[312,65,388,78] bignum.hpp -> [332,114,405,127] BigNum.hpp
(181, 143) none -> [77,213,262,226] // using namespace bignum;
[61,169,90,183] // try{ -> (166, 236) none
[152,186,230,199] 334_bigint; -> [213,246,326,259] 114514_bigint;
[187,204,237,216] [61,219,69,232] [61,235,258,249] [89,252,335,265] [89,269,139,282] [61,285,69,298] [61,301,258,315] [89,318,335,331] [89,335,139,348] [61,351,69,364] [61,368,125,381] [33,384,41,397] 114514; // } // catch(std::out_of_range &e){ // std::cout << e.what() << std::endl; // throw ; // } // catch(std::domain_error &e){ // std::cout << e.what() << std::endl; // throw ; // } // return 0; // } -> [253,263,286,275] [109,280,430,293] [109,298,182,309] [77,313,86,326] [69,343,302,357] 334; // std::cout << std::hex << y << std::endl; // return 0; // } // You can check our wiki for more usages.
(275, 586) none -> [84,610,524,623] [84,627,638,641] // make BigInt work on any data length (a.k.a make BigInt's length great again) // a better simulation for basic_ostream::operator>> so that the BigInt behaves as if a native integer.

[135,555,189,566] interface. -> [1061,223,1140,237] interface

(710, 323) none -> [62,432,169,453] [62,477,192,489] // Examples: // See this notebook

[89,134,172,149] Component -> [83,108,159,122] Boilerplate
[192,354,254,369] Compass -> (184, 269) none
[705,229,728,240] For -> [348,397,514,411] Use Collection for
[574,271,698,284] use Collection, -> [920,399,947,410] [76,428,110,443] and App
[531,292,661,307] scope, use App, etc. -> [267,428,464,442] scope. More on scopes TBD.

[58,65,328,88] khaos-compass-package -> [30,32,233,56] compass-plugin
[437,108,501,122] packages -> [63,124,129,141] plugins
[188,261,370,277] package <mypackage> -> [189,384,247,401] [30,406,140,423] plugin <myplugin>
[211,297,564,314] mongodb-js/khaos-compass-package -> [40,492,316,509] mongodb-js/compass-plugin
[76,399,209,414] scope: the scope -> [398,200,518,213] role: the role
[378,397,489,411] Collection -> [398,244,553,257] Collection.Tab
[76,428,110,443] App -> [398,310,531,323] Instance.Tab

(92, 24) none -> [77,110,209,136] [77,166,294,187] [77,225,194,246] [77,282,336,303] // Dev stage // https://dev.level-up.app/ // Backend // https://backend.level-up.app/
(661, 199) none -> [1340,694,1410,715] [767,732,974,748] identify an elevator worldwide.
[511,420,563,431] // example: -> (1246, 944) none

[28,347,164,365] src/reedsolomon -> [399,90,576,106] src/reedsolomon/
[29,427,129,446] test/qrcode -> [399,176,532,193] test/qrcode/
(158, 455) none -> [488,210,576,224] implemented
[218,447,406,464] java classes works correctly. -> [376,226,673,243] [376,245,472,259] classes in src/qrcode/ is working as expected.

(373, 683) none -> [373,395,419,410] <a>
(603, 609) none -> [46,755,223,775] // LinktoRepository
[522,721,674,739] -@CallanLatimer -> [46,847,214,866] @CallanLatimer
##########
## TASK OBJECTIVE
From the first line to the last, please quote the material above exactly.

## WRITTEN REPLY
[312,65,388,78] bignum.hpp -> [332,114,405,127] BigNum.hpp
(181, 143) none -> [77,213,262,226] // using namespace bignum;
[61,169,90,183] // try{ -> (166, 236) none
[152,186,230,199] 334_bigint; -> [213,246,326,259] 114514_bigint;
[187,204,237,216] [61,219,69,232] [61,235,258,249] [89,252,335,265] [89,269,139,282] [61,285,69,298] [61,301,258,315] [89,318,335,331] [89,335,139,348] [61,351,69,364] [61,368,125,381] [33,384,41,397] 114514; // } // catch(std::out_of_range &e){ // std::cout << e.what() << std::endl; // throw ; // } // catch(std::domain_error &e){ // std::cout << e.what() << std::endl; // throw ; // } // return 0; // } -> [253,263,286,275] [109,280,430,293] [109,298,182,309] [77,313,86,326] [69,343,302,357] 334; // std::cout << std::hex << y << std::endl; // return 0; // } // You can check our wiki for more usages.
(275, 586) none -> [84,610,524,623] [84,627,638,641] // make BigInt work on any data length (a.k.a make BigInt's length great again) // a better simulation for basic_ostream::operator>> so that the BigInt behaves as if a native integer.

[135,555,189,566] interface. -> [1061,223,1140,237] interface

(710, 323) none -> [62,432,169,453] [62,477,192,489] // Examples: // See this notebook

[89,134,172,149] Component -> [83,108,159,122] Boilerplate
[192,354,254,369] Compass -> (184, 269) none
[705,229,728,240] For -> [348,397,514,411] Use Collection for
[574,271,698,284] use Collection, -> [920,399,947,410] [76,428,110,443] and App
[531,292,661,307] scope, use App, etc. -> [267,428,464,442] scope. More on scopes TBD.

[58,65,328,88] khaos-compass-package -> [30,32,233,56] compass-plugin
[437,108,501,122] packages -> [63,124,129,141] plugins
[188,261,370,277] package <mypackage> -> [189,384,247,401] [30,406,140,423] plugin <myplugin>
[211,297,564,314] mongodb-js/khaos-compass-package -> [40,492,316,509] mongodb-js/compass-plugin
[76,399,209,414] scope: the scope -> [398,200,518,213] role: the role
[378,397,489,411] Collection -> [398,244,553,257] Collection.Tab
[76,428,110,443] App -> [398,310,531,323] Instance.Tab

(92, 24) none -> [77,110,209,136] [77,166,294,187] [77,225,194,246] [77,282,336,303] // Dev stage // https://dev.level-up.app/ // Backend // https://backend.level-up.app/
(661, 199) none -> [1340,694,1410,715] [767,732,974,748] identify an elevator worldwide.
[511,420,563,431] // example: -> (1246, 944) none

[28,347,164,365] src/reedsolomon -> [399,90,576,106] src/reedsolomon/
[29,427,129,446] test/qrcode -> [399,176,532,193] test/qrcode/
(158, 455) none -> [488,210,576,224] implemented
[218,447,406,464] java classes works correctly. -> [376,226,673,243] [376,245,472,259] classes in src/qrcode/ is working as expected.

(373, 683) none -> [373,395,419,410] <a>
(603, 609) none -> [46,755,223,775] // LinktoRepository
[522,721,674,739] -@CallanLatimer -> [46,847,214,866] @CallanLatimer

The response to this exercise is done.